The prime targets of Livingstone and Pitt have been groups and individuals who have argued, consistently, that we have a problem with specific Islamist political parties, rather than “Islam” or “Muslims” as a whole. Quilliam in particular has been subjected to a relentless campaign of vilification. It is almost as if Pitt and Livingstone are hoping to polarise the debate between those who hate all Muslims and those who admire Hamas and the Muslim Brotherhood. They hope that the alliance between Islamists and the far Left will set the agenda for “progressive” politics.
It is a dangerous game to play. Outside the bubble of Far and bien pensant Left thinking, support for Islamist politics is very thin. But the genie of anti-Muslim bigotry, once out of the bottle, is far more difficult to contain.
PS: Alex Hitchens on form here.
habibi adds: so is Bob Pitt a Hitler fan too, like “progressive” Qaradawi?

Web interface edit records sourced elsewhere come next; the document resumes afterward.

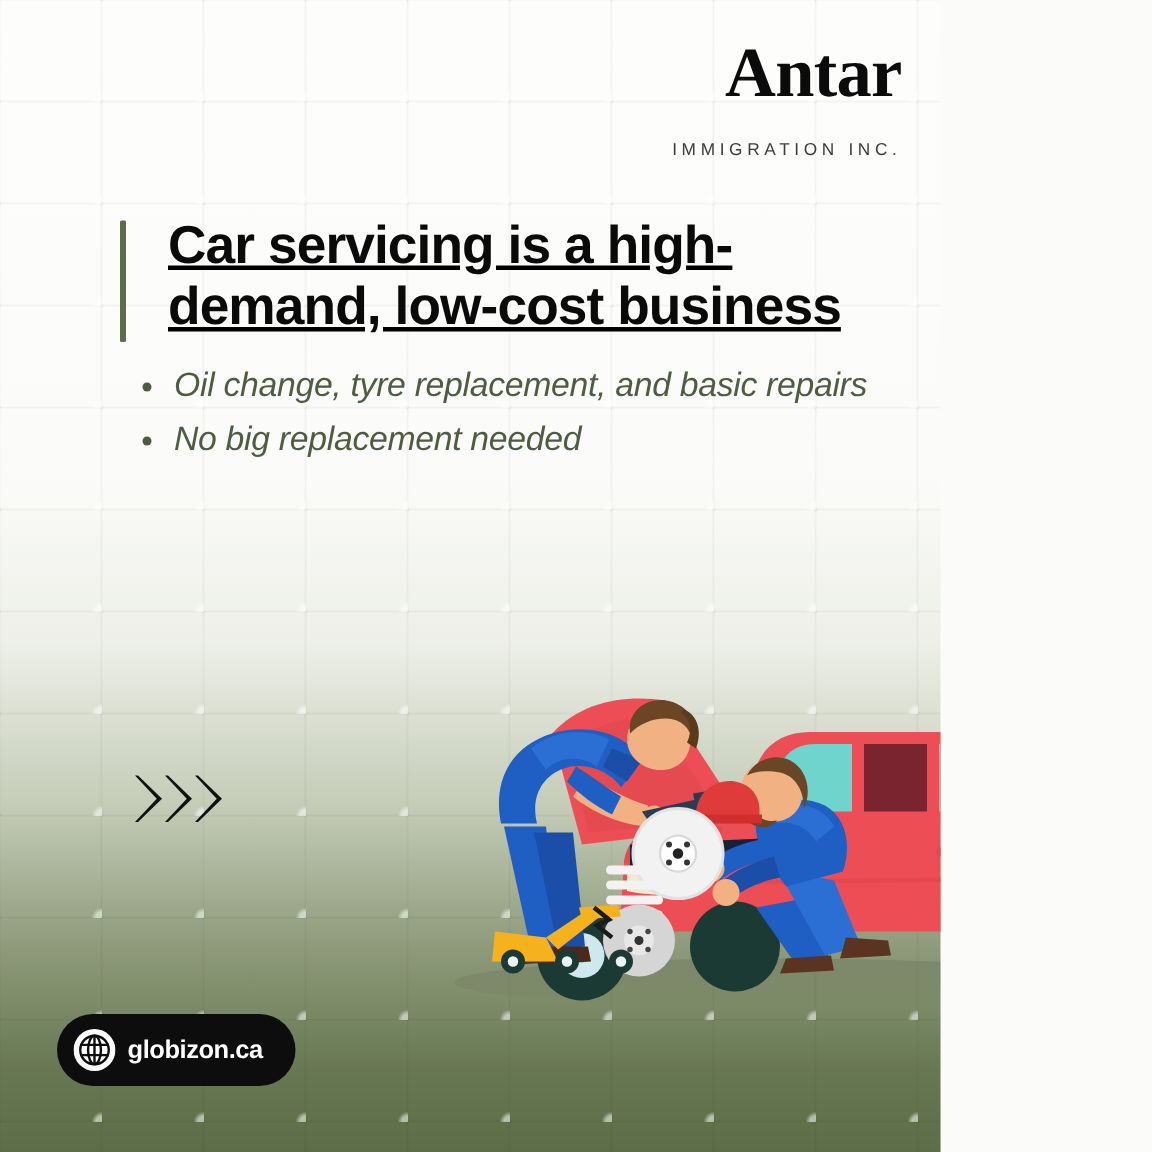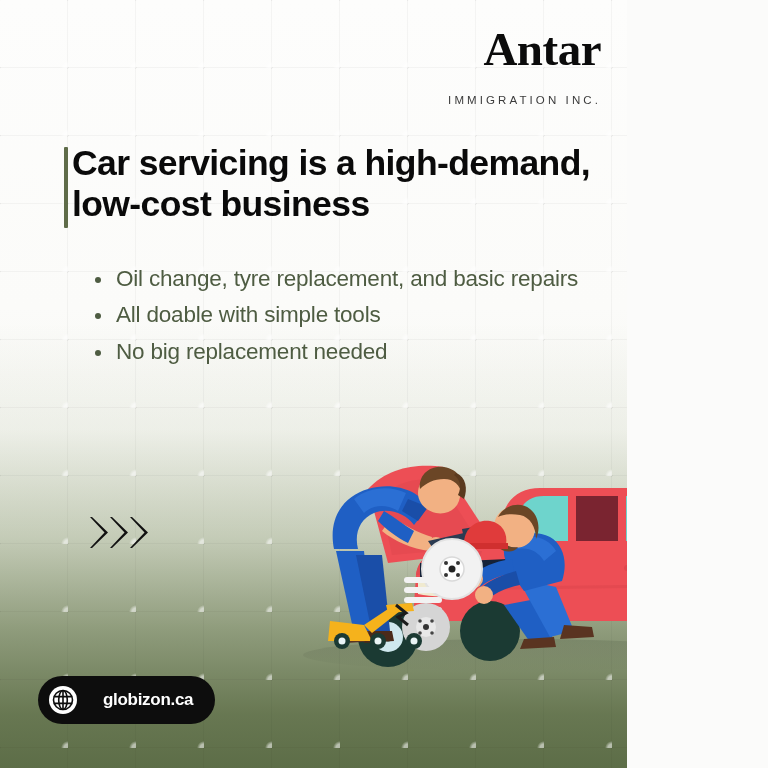--- a/index.html
+++ b/index.html
@@ -53,7 +53,7 @@
   }
 
   
-  .headline-wrap{position:absolute;left:64px;top:147px;display:flex;gap:4px;}
+  .headline-wrap{position:absolute;left:80px;top:147px;display:flex;gap:28px;text-decoration:underline;}
   .accent-bar{width:4px;height:81px;background:#5f6c49;border-radius:1px;flex:none;}
   .headline{
     font-size:35.5px;line-height:1.16;font-weight:800;color:#0a0a0a;

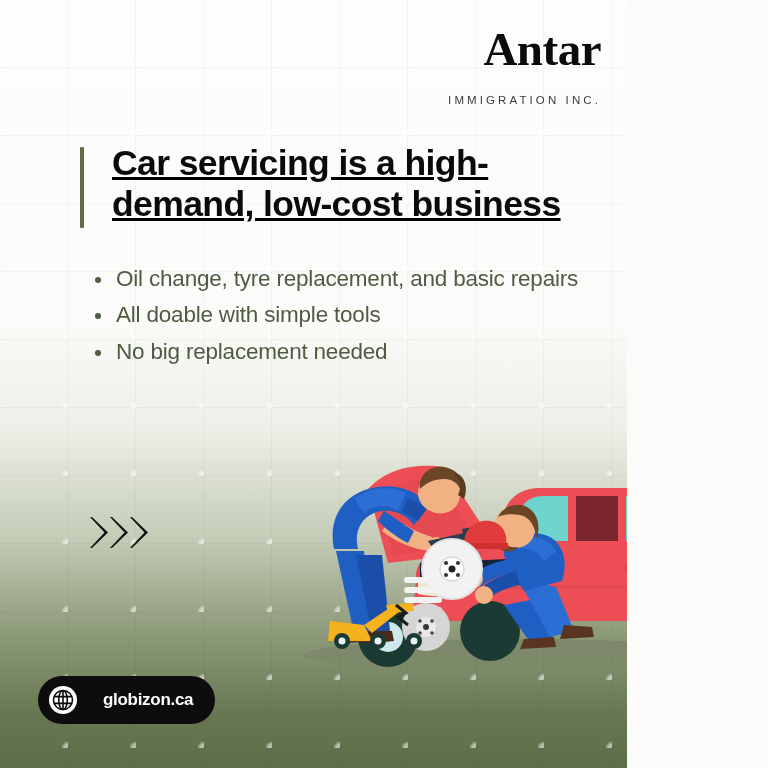--- a/index.html
+++ b/index.html
@@ -61,7 +61,7 @@
   }
 
   
-  .bullets{position:absolute;left:88px;top:261px;list-style:none;margin:0;padding:0;}
+  .bullets{position:absolute;left:88px;top:239px;list-style:none;margin:0;padding:0;font-style:italic;}
   .bullets li{
     position:relative;padding-left:28px;
     font-size:22.5px;line-height:1.62;color:#4e5c42;letter-spacing:-0.2px;

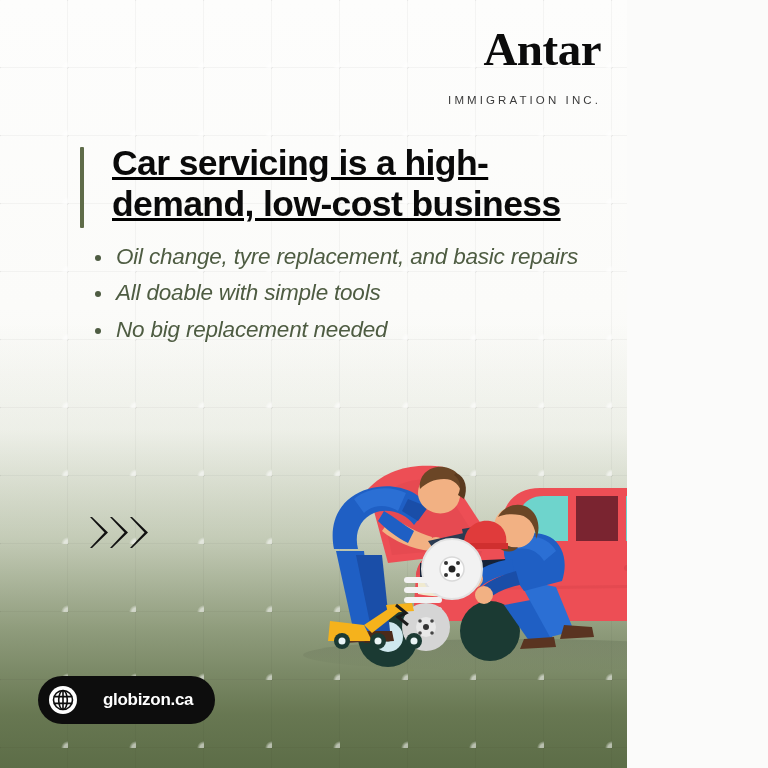--- a/index.html
+++ b/index.html
@@ -107,7 +107,6 @@
 
   <ul class="bullets">
     <li>Oil change, tyre replacement, and basic repairs</li>
-    <li>All doable with simple tools</li>
     <li>No big replacement needed</li>
   </ul>
 

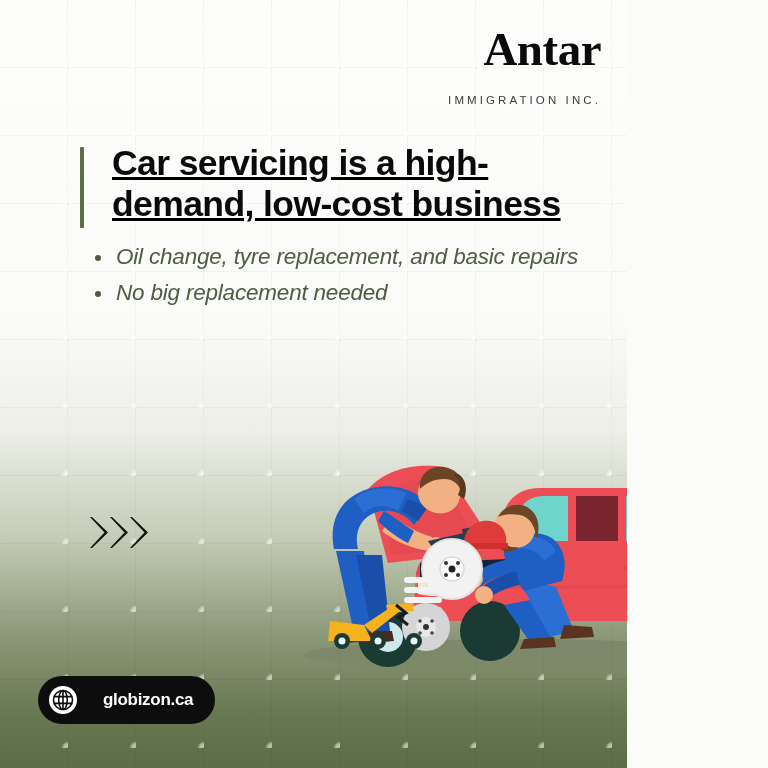--- a/index.html
+++ b/index.html
@@ -78,7 +78,7 @@
   
   .pill{
     position:absolute;left:38px;bottom:44px;
-    display:flex;align-items:center;gap:26px;
+    display:flex;align-items:center;gap:8px;
     background:#0d0d0d;border-radius:30px;padding:10px 22px 10px 11px;
   }
   .globe{width:28px;height:28px;flex:none;}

Throughout history, Allah has imposed upon the [Jews] people who would punish them for their corruption. The last punishment was carried out by Hitler. By means of all the things he did to them – even though they exaggerated this issue – he managed to put them in their place. This was divine punishment for them. Allah willing, the next time will be at the hand of the believers.
To conclude my speech, I’d like to say that the only thing I hope for is that as my life approaches its end, Allah will give me an opportunity to go to the land of Jihad and resistance, even if in a wheelchair. I will shoot Allah’s enemies, the Jews, and they will throw a bomb at me, and thus, I will seal my life with martyrdom. Praise be to Allah, Lord of the Worlds. Allah’s mercy and blessings upon you.
Gene adds: Responding to this in the comments at Socialist Unity, this is the best Pitt could come up with:
And what is the source of this quotation? Surprise, surprise – it’s the Middle East Media Research Institute. Now it could be that Qaradawi’s words are accurately translated here and not quoted out of context. In which case, that would certainly be a first for MEMRI.
He then goes on to cite supposedly more moderate comments from Qaradawi about the Jews, as if those would negate what he said here.
Certainly if MEMRI had mistranslated Qaradawi, or taken his remarks “out of context,” we would have heard about it by now. We haven’t, of course.